# Tire and Wheels



## Luv2hunteup (Mar 22, 2003)

I have a used but new to me honda foreman. I want to upgrade the tires and wheels. I already have AT26 10-12 & AT26 12-12s mudbugs on another machine and like them but I am thinking about something a little more aggressive might be helpful. 

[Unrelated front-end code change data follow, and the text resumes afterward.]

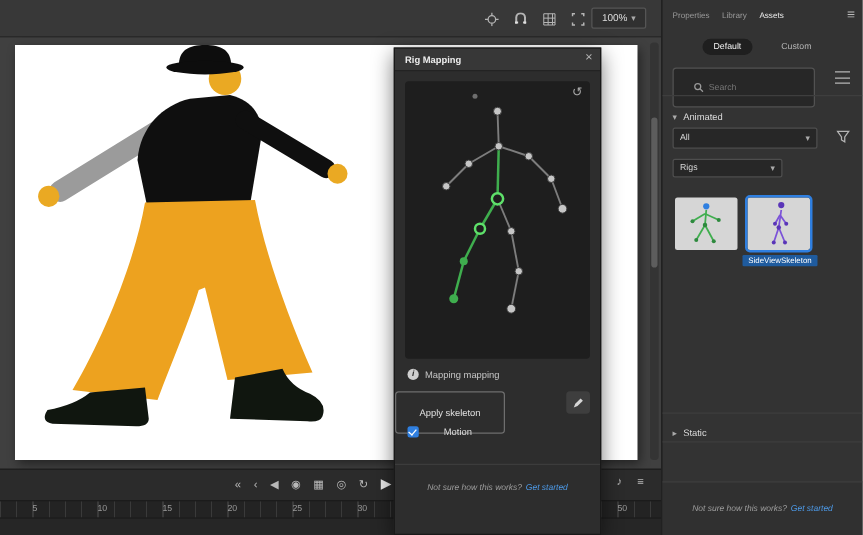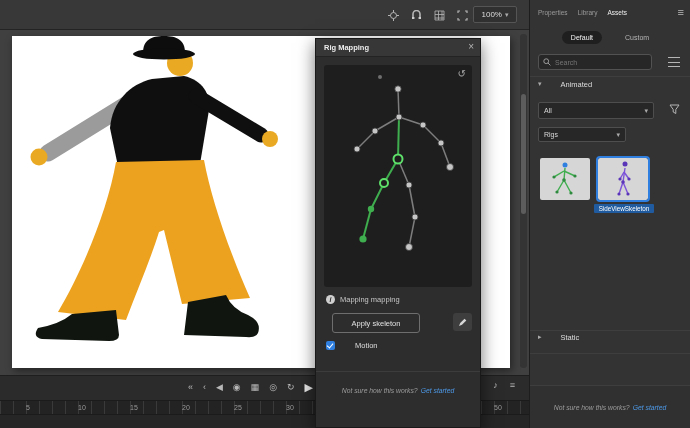"Search" .rp-search { height: 16px -> 32px; padding: 0 4px -> 0 16px }
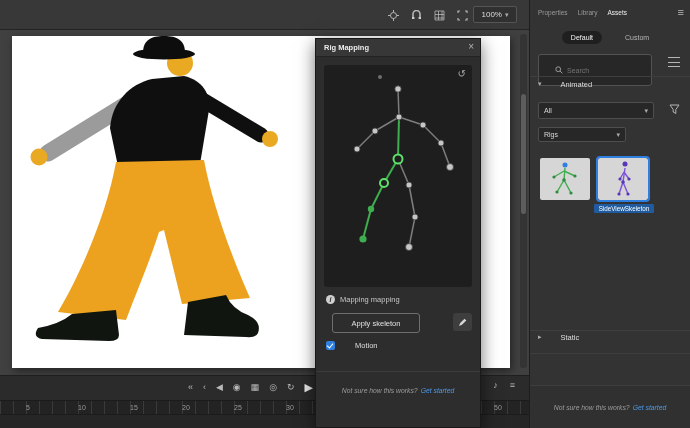"Animated" .rp-section { align-items: flex-start -> flex-end; gap: 19px -> 5px }
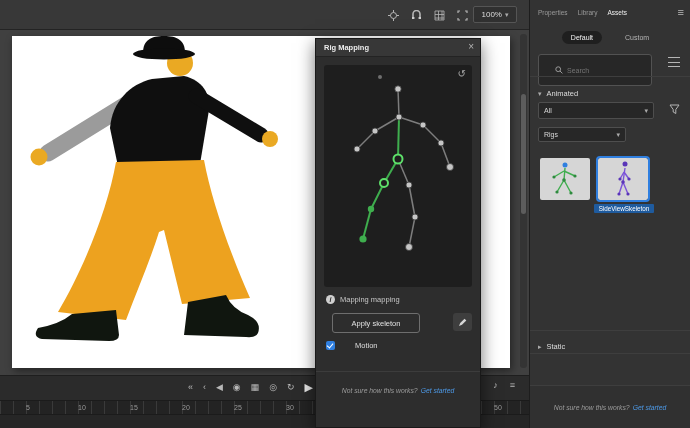"Apply skeleton" .apply-btn { height: 20px -> 34px; left: 16px -> 0 }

I hunt some remote areas in the up where the floating and lugs help me from getting stuck. Anybody have some suggestions? I really don't want to go to Vampires with 2" lugs route. Zillas or mudzillas come to mind but I'm open for suggestions.


----------



## jerryriggin (Jan 5, 2011)

Ive got 28" zillas on my grizzly. Good trail tire but not a true mud tire. They do alright in the mud and great in snow. They are however much lighter then the mudzillas and vampires. My next tires are going to be outlaws

Outdoor Hub mobile, the outdoor information engine


----------



## pikeman1 (Jan 15, 2009)

If your looking for a mud tire its outlaws or silver backs, but I wouldn't want to ride them in anything but mud. I'm sure they don't make a nice trail tire. I run 27" zillas on mine and like them alot, I also have the stock tires I run when on trails or will be on the blacktop. Good luck choosing.


----------



## GrizzlyHunter (Jun 17, 2005)

I have 28" ITP Mudlites on my Rhino and it is INCREDIBLE! 12" on the rear and 10" on the front. I also hunt in Da' UP. My camp is 3 miles from our trucks, and I've never been close to stuck yet.


Good luck!


----------



## lurebreaker (Oct 11, 2008)

I just swapped out my polaris wheels for some itp wheels, im going to burn up my stocker carlisle tires and run the country roads before i put on some new tires. not sure what ones im going to but thats a year off. rocky mtn atv has the best prices on atv wheels that i could find


----------



## GrizzlyHunter (Jun 17, 2005)

Nice looking ride! I just love my side-by-side!

My wife labeled mine as my 'Old Man's Four-Wheeler.' I have to agree with her. :lol:


----------